Competenza in materia di cittadinanza
Nelle scuole succede, a volte, che si pensi che la competenza in materia di cittadinanza si coltivi solo nelle ore di “educazione civica” o di “storia” o attraverso percorsi interdisciplinari di grande portata. Non è così, ovviamente, e siamo convinti che anche un’attività prettamente matematica come la risoluzione di problemi possa essere un buon elemento per educare alla cittadinanza attiva e consapevole.
Nelle citate Raccomandazioni del Consiglio europeo si legge:
La capacità di impegnarsi efficacemente con gli altri per conseguire un interesse comune o pubblico […] presuppone la capacità di pensiero critico e abilità integrate di risoluzione dei problemi, nonché la capacità di sviluppare argomenti e di partecipare in modo costruttivo alle attività della comunità.
Siamo convinti che il pensiero critico e l’abilità di risolvere i problemi della società si possano coltivare fin da bambini, attraverso la ricerca di soluzioni motivate, argomentate e condivise ai problemi (anche ai problemi di matematica). Anzi, questo potrebbe addirittura rischiare di diventare un antidoto al diffondersi di credenze anti-scientifiche tipico del nostro tempo.
Così come siamo convinti che la capacità di sviluppare argomenti e di partecipare in modo costruttivo alle attività della comunità possa passare anche nel risolvere i problemi (di matematica). Spesso infatti i ragazzi si troveranno a dover difendere le proprie idee, argomentando, e a dover ascoltare le idee degli altri, eventualmente criticandole costruttivamente.
Competenza imprenditoriale
Un riferimento ai problemi si trova, leggendo il Quadro di riferimento europeo, anche quando si parla di competenza imprenditoriale:
La competenza imprenditoriale […] si fonda sulla creatività, sul pensiero critico e sulla risoluzione di problemi, sull’iniziativa e sulla perseveranza, nonché sulla capacità di lavorare in modalità collaborativa al fine di programmare e gestire progetti che hanno un valore culturale, sociale o finanziario. […] Le capacità imprenditoriali si fondano sulla creatività, che comprende immaginazione, pensiero strategico e risoluzione dei problemi, nonché riflessione critica e costruttiva in un contesto di innovazione e di processi creativi in evoluzione.
Siamo convinti che un bel problema, per quanto sia “solo” un problema di matematica, possa davvero educare i ragazzi a usare la propria creatività e il proprio pensiero critico per un fine comune.

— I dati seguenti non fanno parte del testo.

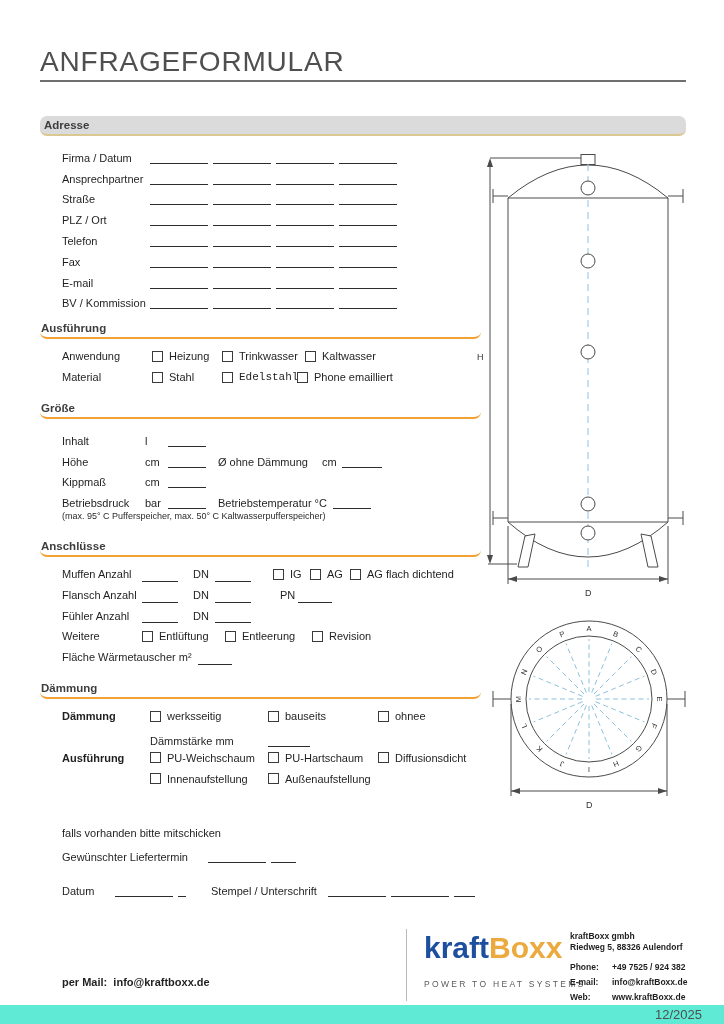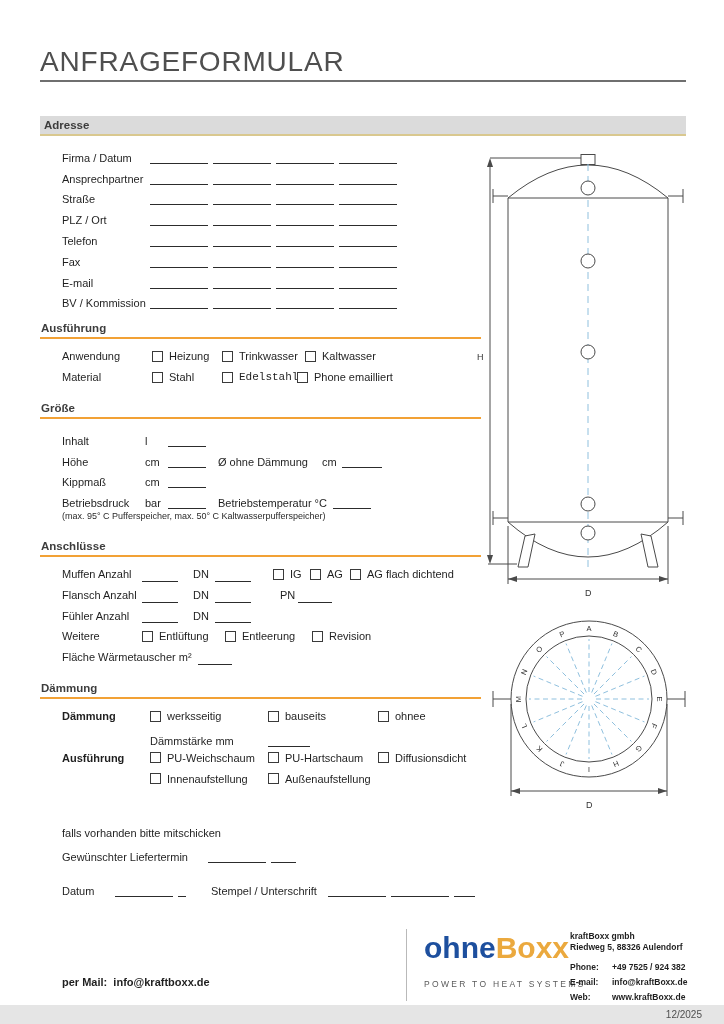"Adresse" .sec-head { border-radius: none -> 7px }
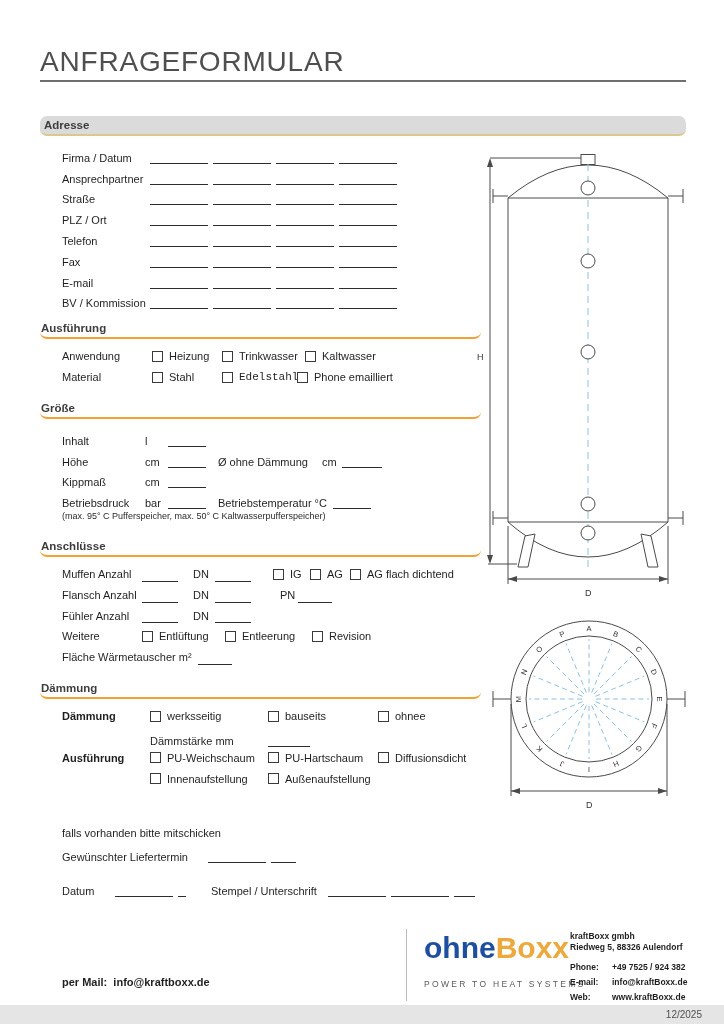"ohne" span.p1 { text: ohne -> kraft }
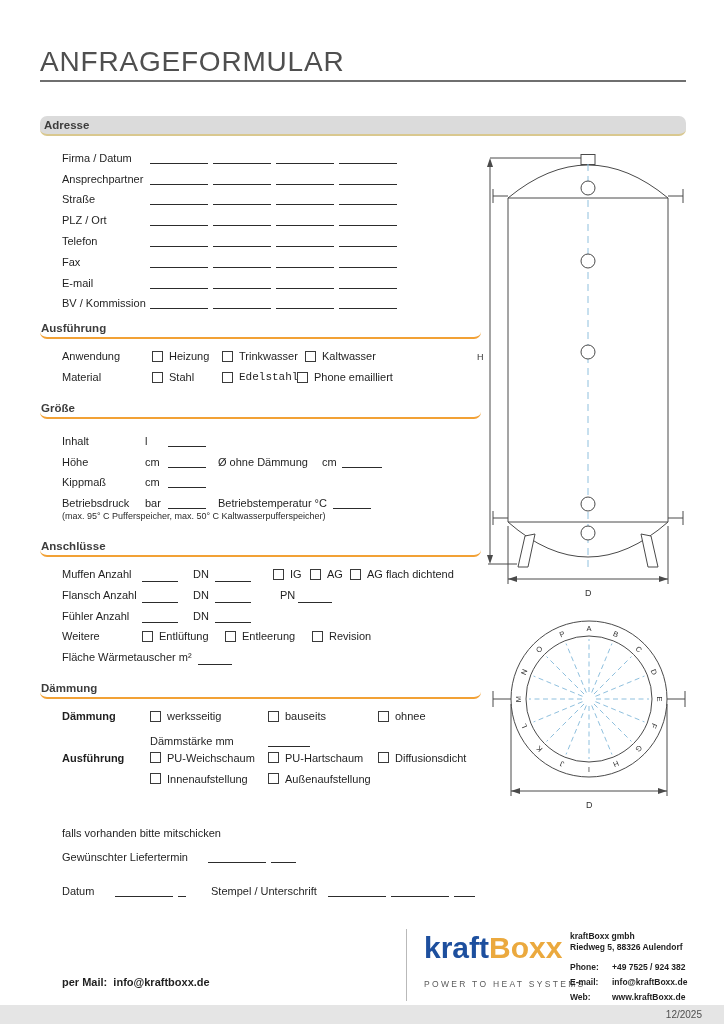"12/2025" .footer-bar { background: #e5e5e5 -> #5eead4; font-size: 10px -> 13px }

Competenza in materia di consapevolezza ed espressione culturale
Nelle Raccomandazioni del Consiglio europeo non si parla di problemi in riferimento alla competenza in materia di consapevolezza ed espressione culturali. Si parla però di idee e significati:
La competenza in materia di consapevolezza ed espressione culturali implica la comprensione e il rispetto di come le idee e i significati vengono espressi creativamente e comunicati in diverse culture e tramite tutta una serie di arti e altre forme culturali. Presuppone l’impegno di capire, sviluppare ed esprimere le proprie idee e il senso della propria funzione o del proprio ruolo nella società in una serie di modi e contesti.
La matematica è una delle forme culturali che l’uomo ha sviluppato e proporre agli alunni problemi belli (sempre nel senso esplicitato nella pagina Un bel problema) è un buon modo per avvicinarli alle idee della matematica; certo un modo migliore rispetto a quello che prevede solo di allenarli a procedure e tecnicismi.
Del resto, al termine di un anno in cui nella sua classe si sperimentavano le attività proposte nel corso MathUp per la classe prima della scuola secondaria di primo grado, un alunno ha scritto:
La matematica è… un modo di esprimersi!